**Supplied information:**

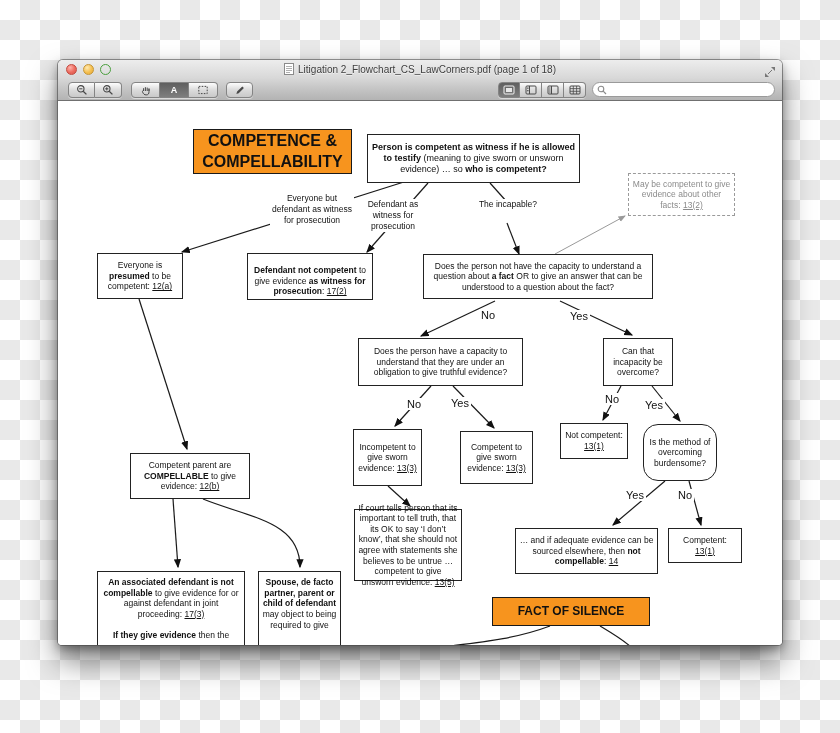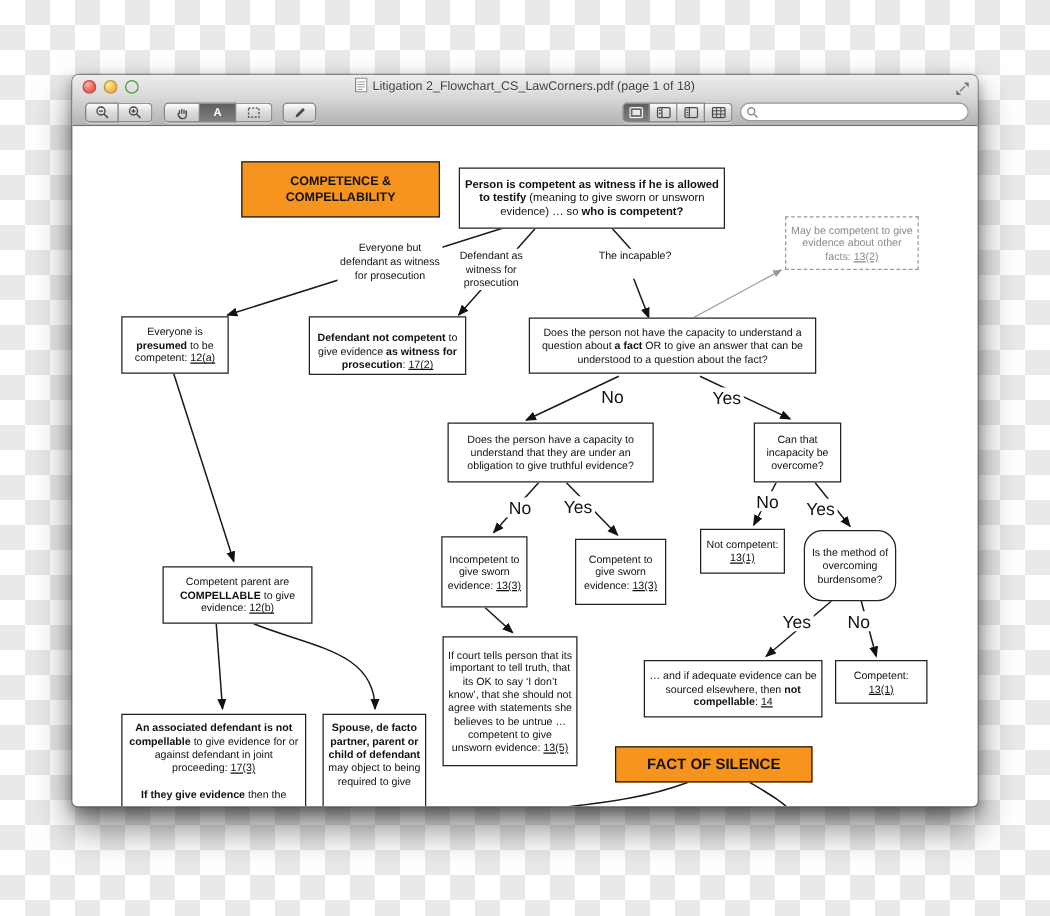--- a/index.html
+++ b/index.html
@@ -68,38 +68,38 @@
     display:flex;align-items:center;justify-content:center;padding:2px 3px;
   }
   .fb .b,.blabel .b{font-weight:bold;}
   .fb .u{text-decoration:underline;}
   .orange{background:#f7941e;border:1px solid #1a1a1a;font-weight:bold;}
   .dashedbox{border:1px dashed #9a9a9a;color:#8b8b8b;}
   .dashedbox .u{text-decoration:underline;}
   .blabel{
     position:absolute;font-size:8.5px;line-height:1.3;color:#111;text-align:center;background:#fff;
   }
-  .yn{position:absolute;font-size:14px;color:#111;background:#fff;padding:0 2px;text-align:center;}
+  .yn{position:absolute;font-size:11px;color:#111;background:#fff;padding:0 2px;text-align:center;}
   
-  .n-title{left:138px;top:26px;width:159px;height:45px;font-size:10px;line-height:1.3;}
+  .n-title{left:138px;top:26px;width:159px;height:45px;font-size:16px;line-height:1.3;}
   .n-top{left:312px;top:31px;width:213px;height:49px;font-size:9px;}
   .n-note{left:573px;top:70px;width:107px;height:43px;}
   .n-presumed{left:42px;top:150px;width:86px;height:46px;}
   .n-defnot{left:192px;top:150px;width:126px;height:47px;align-items:flex-end;}
   .n-capacity{left:368px;top:151px;width:230px;height:45px;}
   .n-obligation{left:303px;top:235px;width:165px;height:48px;}
   .n-overcome{left:548px;top:235px;width:70px;height:48px;}
   .n-incompetent{left:298px;top:326px;width:69px;height:57px;}
   .n-compsworn{left:405px;top:328px;width:73px;height:53px;}
   .n-notcomp{left:505px;top:320px;width:68px;height:36px;}
   .n-method{left:588px;top:321px;width:74px;height:57px;border-radius:15px;}
   .n-compellable{left:75px;top:350px;width:120px;height:46px;}
   .n-adequate{left:460px;top:425px;width:143px;height:46px;}
   .n-comp131{left:613px;top:425px;width:74px;height:35px;}
-  .n-court{left:299px;top:406px;width:108px;height:104px;}
+  .n-court{left:299px;top:406px;width:108px;height:72px;}
   .n-associated{left:42px;top:468px;width:148px;height:115px;align-items:flex-start;padding-top:5px;}
   .n-spouse{left:203px;top:468px;width:83px;height:115px;align-items:flex-start;padding-top:5px;}
   .n-fact{left:437px;top:494px;width:158px;height:29px;font-size:12px;}
   .l-everyone{left:215px;top:90px;width:84px;}
   .l-defas{left:301px;top:96px;width:74px;}
   .l-incap{left:422px;top:96px;width:62px;}
   .yn1{left:424px;top:206px;} .yn2{left:513px;top:207px;}
   .yn3{left:350px;top:295px;} .yn4{left:394px;top:294px;}
   .yn5{left:548px;top:290px;} .yn6{left:588px;top:296px;}
   .yn7{left:569px;top:386px;} .yn8{left:621px;top:386px;}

**Assignment:** The records above are to be restated exactly, without their pictures.

**Task answer:**
--- a/index.html
+++ b/index.html
@@ -68,38 +68,38 @@
     display:flex;align-items:center;justify-content:center;padding:2px 3px;
   }
   .fb .b,.blabel .b{font-weight:bold;}
   .fb .u{text-decoration:underline;}
   .orange{background:#f7941e;border:1px solid #1a1a1a;font-weight:bold;}
   .dashedbox{border:1px dashed #9a9a9a;color:#8b8b8b;}
   .dashedbox .u{text-decoration:underline;}
   .blabel{
     position:absolute;font-size:8.5px;line-height:1.3;color:#111;text-align:center;background:#fff;
   }
-  .yn{position:absolute;font-size:14px;color:#111;background:#fff;padding:0 2px;text-align:center;}
+  .yn{position:absolute;font-size:11px;color:#111;background:#fff;padding:0 2px;text-align:center;}
   
-  .n-title{left:138px;top:26px;width:159px;height:45px;font-size:10px;line-height:1.3;}
+  .n-title{left:138px;top:26px;width:159px;height:45px;font-size:16px;line-height:1.3;}
   .n-top{left:312px;top:31px;width:213px;height:49px;font-size:9px;}
   .n-note{left:573px;top:70px;width:107px;height:43px;}
   .n-presumed{left:42px;top:150px;width:86px;height:46px;}
   .n-defnot{left:192px;top:150px;width:126px;height:47px;align-items:flex-end;}
   .n-capacity{left:368px;top:151px;width:230px;height:45px;}
   .n-obligation{left:303px;top:235px;width:165px;height:48px;}
   .n-overcome{left:548px;top:235px;width:70px;height:48px;}
   .n-incompetent{left:298px;top:326px;width:69px;height:57px;}
   .n-compsworn{left:405px;top:328px;width:73px;height:53px;}
   .n-notcomp{left:505px;top:320px;width:68px;height:36px;}
   .n-method{left:588px;top:321px;width:74px;height:57px;border-radius:15px;}
   .n-compellable{left:75px;top:350px;width:120px;height:46px;}
   .n-adequate{left:460px;top:425px;width:143px;height:46px;}
   .n-comp131{left:613px;top:425px;width:74px;height:35px;}
-  .n-court{left:299px;top:406px;width:108px;height:104px;}
+  .n-court{left:299px;top:406px;width:108px;height:72px;}
   .n-associated{left:42px;top:468px;width:148px;height:115px;align-items:flex-start;padding-top:5px;}
   .n-spouse{left:203px;top:468px;width:83px;height:115px;align-items:flex-start;padding-top:5px;}
   .n-fact{left:437px;top:494px;width:158px;height:29px;font-size:12px;}
   .l-everyone{left:215px;top:90px;width:84px;}
   .l-defas{left:301px;top:96px;width:74px;}
   .l-incap{left:422px;top:96px;width:62px;}
   .yn1{left:424px;top:206px;} .yn2{left:513px;top:207px;}
   .yn3{left:350px;top:295px;} .yn4{left:394px;top:294px;}
   .yn5{left:548px;top:290px;} .yn6{left:588px;top:296px;}
   .yn7{left:569px;top:386px;} .yn8{left:621px;top:386px;}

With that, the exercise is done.